Durante décadas, o imaginário nacional associou corrupção a malotes de dinheiro, às vezes na cueca, aos contratos ilícitos, subornos e cartéis. Neste ano eleitoral de 2026, acompanhamos os desdobramentos do escândalo financeiro do Banco Master, que sofisticou os mecanismos de captura institucional.

A relação entre poder político e poder econômico é de interdependência e influência mútua e sempre ocupou posição no debate público e jurídico, especialmente nas democracias constitucionais e no sistema capitalista. O problema começa quando influência – que deve ser exercida sob a luz do debate público, dentro das regras e sob fiscalização – se transforma em captura, para não dizer roubo.

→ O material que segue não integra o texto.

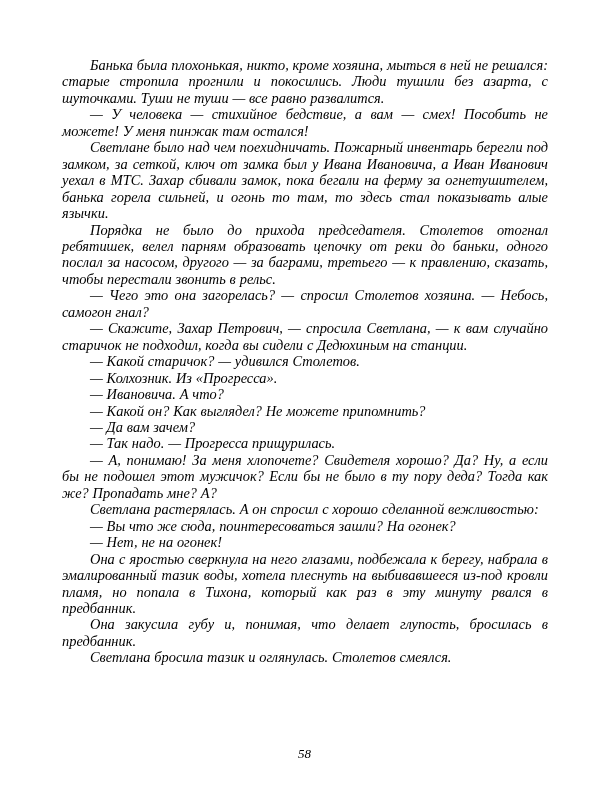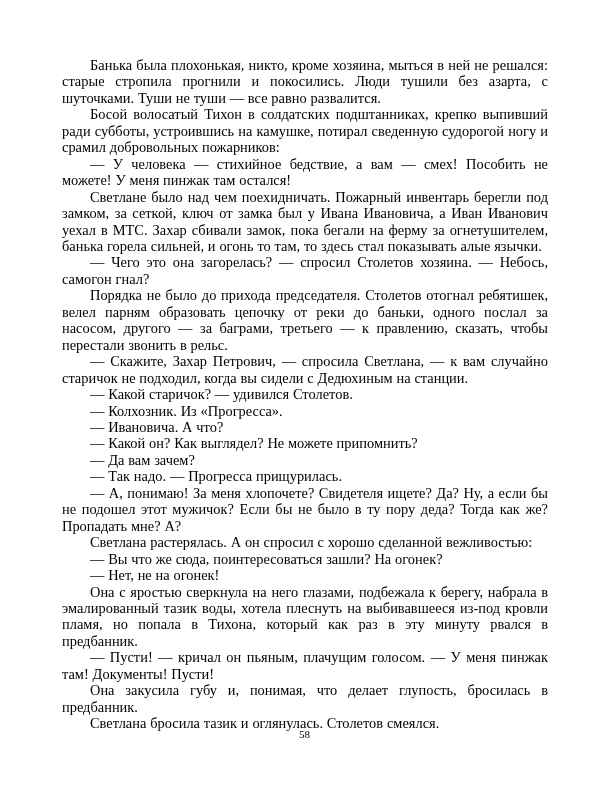--- a/index.html
+++ b/index.html
@@ -11,20 +11,21 @@
     font-family: "Liberation Serif", "DejaVu Serif", serif;
     color: #000000;
   }
   .page {
     position: relative;
     width: 609px;
     height: 800px;
     background: #ffffff;
     overflow: hidden;
     box-sizing: border-box;
+    font-style: italic;
   }
   .text-block {
     position: absolute;
     left: 62px;
     top: 57px;
     width: 486px;
   }
   p.para {
     margin: 0;
     padding: 0;
@@ -45,52 +46,50 @@
     content: "";
     display: inline-block;
     width: 100%;
   }
   p.para.nostretch::after {
     content: none;
   }
   .page-number {
     position: absolute;
     left: 0;
-    top: 726px;
+    top: 746px;
     width: 609px;
     text-align: center;
-    font-size: 11px;
+    font-size: 13px;
     line-height: 16px;
     font-family: "Liberation Serif", "DejaVu Serif", serif;
   }
 </style>
 </head>
 <body style="background: rgb(255, 255, 255); color: rgb(0, 0, 0);">
 
 <div class="page" style="background: rgb(255, 255, 255);">
 
   <div class="text-block">
       <p class="para nostretch">Банька была плохонькая, никто, кроме хозяина, мыться в ней не решался: старые стропила прогнили и покосились. Люди тушили без азарта, с шуточками. Туши не туши — все равно развалится.</p>
-      <p class="para nostretch">Босой волосатый Тихон в солдатских подштанниках, крепко выпивший ради субботы, устроившись на камушке, потирал сведенную судорогой ногу и срамил добровольных пожарников:</p>
       <p class="para nostretch dialogue">— У человека — стихийное бедствие, а вам — смех! Пособить не можете! У меня пинжак там остался!</p>
       <p class="para nostretch">Светлане было над чем поехидничать. Пожарный инвентарь берегли под замком, за сеткой, ключ от замка был у Ивана Ивановича, а Иван Иванович уехал в МТС. Захар сбивали замок, пока бегали на ферму за огнетушителем, банька горела сильней, и огонь то там, то здесь стал показывать алые язычки.</p>
+      <p class="para nostretch">Порядка не было до прихода председателя. Столетов отогнал ребятишек, велел парням образовать цепочку от реки до баньки, одного послал за насосом, другого — за баграми, третьего —  к правлению, сказать, чтобы перестали звонить в рельс.</p>
       <p class="para nostretch dialogue">— Чего это она загорелась? — спросил Столетов хозяина. — Небось, самогон гнал?</p>
-      <p class="para nostretch">Порядка не было до прихода председателя. Столетов отогнал ребятишек, велел парням образовать цепочку от реки до баньки, одного послал за насосом, другого — за баграми, третьего —  к правлению, сказать, чтобы перестали звонить в рельс.</p>
       <p class="para nostretch dialogue">— Скажите, Захар Петрович, — спросила Светлана, — к вам случайно старичок не подходил, когда вы сидели с Дедюхиным на станции.</p>
       <p class="para nostretch dialogue">— Какой старичок? — удивился Столетов.</p>
       <p class="para nostretch dialogue">— Колхозник. Из «Прогресса».</p>
       <p class="para nostretch dialogue">— Ивановича. А что?</p>
       <p class="para nostretch dialogue">— Какой он? Как выглядел? Не можете припомнить?</p>
       <p class="para nostretch dialogue">— Да вам зачем?</p>
       <p class="para nostretch dialogue">— Так надо. — Прогресса прищурилась.</p>
-      <p class="para nostretch dialogue">— А, понимаю! За меня хлопочете? Свидетеля ищете? Да? Ну, а если бы не подошел этот мужичок? Если бы не было в ту пору деда? Тогда как же? Пропадать мне? А?</p>
+      <p class="para nostretch dialogue">— А, понимаю! За меня хлопочете? Свидетеля хорошо? Да? Ну, а если бы не подошел этот мужичок? Если бы не было в ту пору деда? Тогда как же? Пропадать мне? А?</p>
       <p class="para nostretch">Светлана растерялась. А он спросил с хорошо сделанной вежливостью:</p>
       <p class="para nostretch dialogue">— Вы что же сюда, поинтересоваться зашли? На огонек?</p>
       <p class="para nostretch dialogue">— Нет, не на огонек!</p>
       <p class="para nostretch">Она с яростью сверкнула на него глазами, подбежала к берегу, набрала в эмалированный тазик воды, хотела плеснуть на выбивавшееся из-под кровли пламя, но попала в Тихона, который как раз в эту минуту рвался в предбанник.</p>
-      <p class="para nostretch dialogue">— Пусти! — кричал он пьяным, плачущим голосом. — У меня пинжак там! Документы! Пусти!</p>
       <p class="para nostretch">Она закусила губу и, понимая, что делает глупость, бросилась в предбанник.</p>
       <p class="para nostretch">Светлана бросила тазик и оглянулась. Столетов смеялся.</p>
     </div>
 
   <div class="page-number">58</div>
 
 </div>
 
 </body></html>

E não falamos de qualquer roubo, pois esse crime contra a democracia não usa armas – ele usa acesso, roupas de grife e caríssimos uísques. O crime contra a democracia é praticado também por aqueles que dizem defendê-la. E quando agentes políticos se infectam e deslumbram com um poder econômico podre, de acesso, privilégios, cartões sem limites e festas promíscuas, a democracia começa lentamente a perder sua capacidade de autocorreção.

O risco para o Brasil é profundo.

E talvez seja justamente isso que torna operações como a Compliance Zero tão sensíveis politicamente. O próprio nome da operação, carrega um simbolismo poderoso sobre os tempos atuais e me levou a lembrar de uma expressão conhecida no ambiente corporativo como “greenwashing”, que descreve empresas que vendem uma falsa imagem de responsabilidade ambiental. A minha mente criativa trouxe essa referência para o “moneywashing”, que representaria a construção artificial de uma aparência de solidez ética e financeira, mas que segue naufragando.

Há pedidos para a criação da ‘CPI do Master’ em meio a mensagens vazadas e guerras de narrativas. Mas há também o temor daquela máxima de que “tudo acaba em pizza”, ou dessa vez já há quem considere que pode acabar em pipoca no cinema?

A linha tênue e putrificada entre um banco e as estruturas de Brasília, são separadas “apenas” por quanto negociam, quem exige a propina e quem a fornece para obter privilégios e sustentar interesses e favores, buscando direcionar órgãos de controle, setores estratégicos da máquina pública e até estruturas policiais.

O poder econômico deixa de influenciar o Estado e passa a fazê-lo de refém.

Lenny Leone é jornalista, apresentadora e bacharel em Direito.